[Data excerpts]
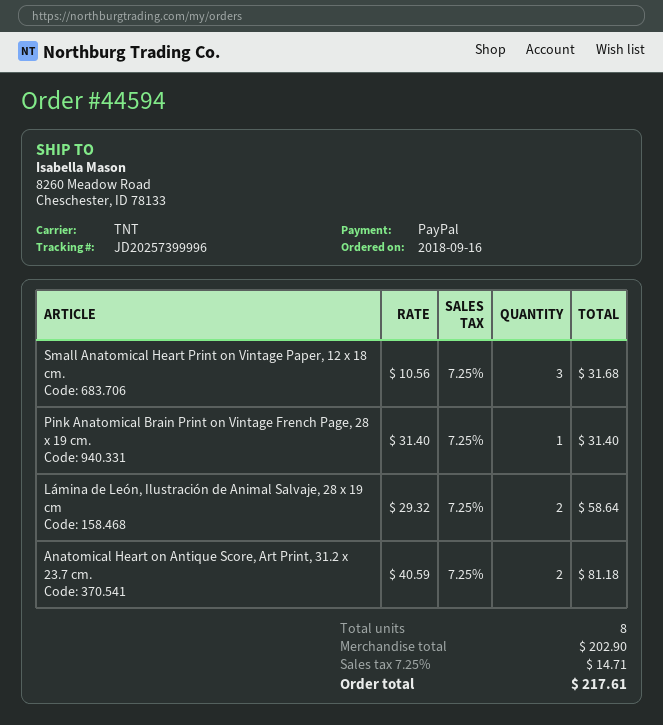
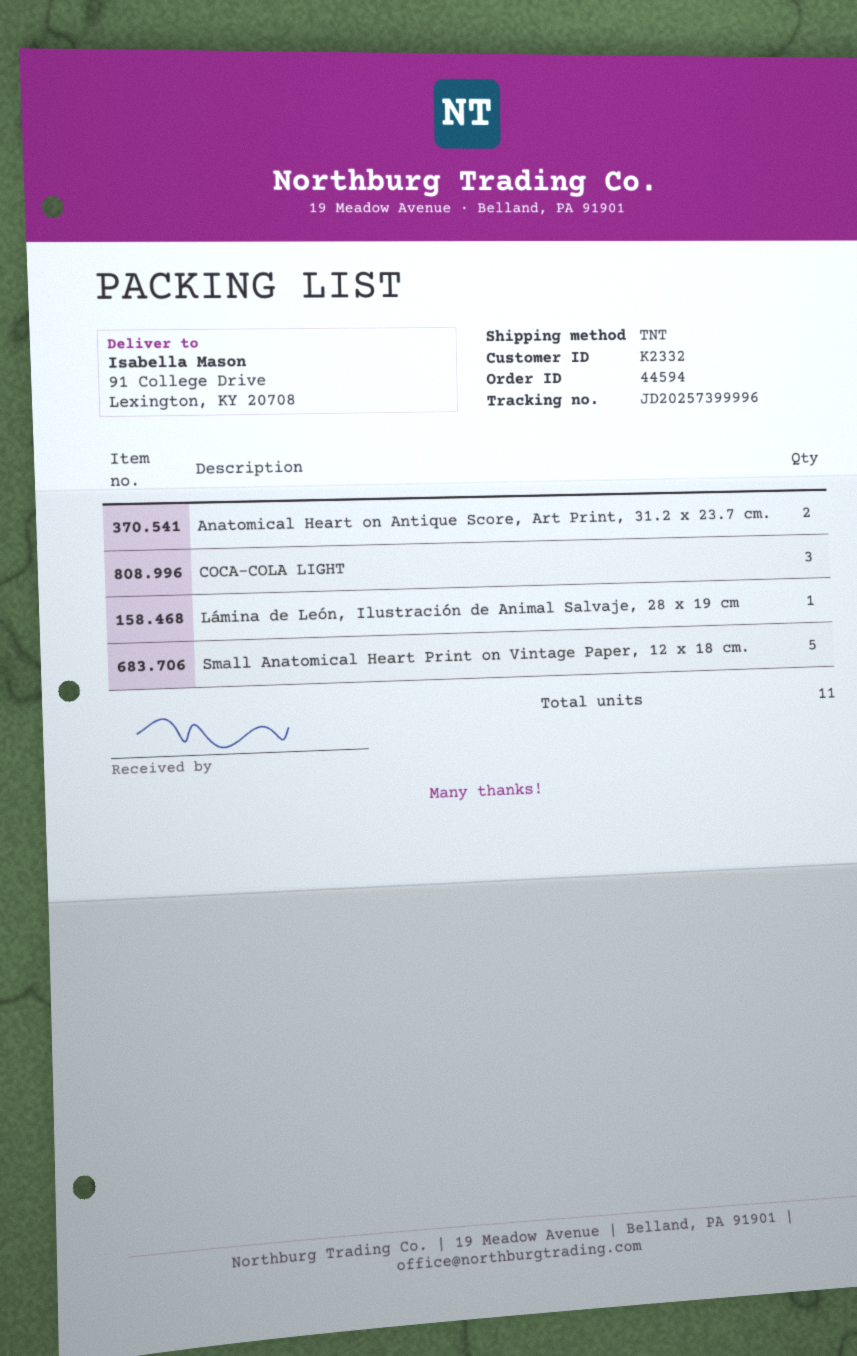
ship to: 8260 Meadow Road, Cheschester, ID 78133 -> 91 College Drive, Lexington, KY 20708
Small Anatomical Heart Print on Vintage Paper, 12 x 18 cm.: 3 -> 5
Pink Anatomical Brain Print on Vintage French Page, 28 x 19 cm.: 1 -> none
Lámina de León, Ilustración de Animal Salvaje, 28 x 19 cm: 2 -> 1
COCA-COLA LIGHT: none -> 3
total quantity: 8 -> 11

EXERCISE INSTRUCTIONS ::
If a line of the records includes the string "Vintage", copy it out.

RESPONSE FOR THIS EXERCISE ::
Small Anatomical Heart Print on Vintage Paper, 12 x 18 cm.: 3 -> 5
Pink Anatomical Brain Print on Vintage French Page, 28 x 19 cm.: 1 -> none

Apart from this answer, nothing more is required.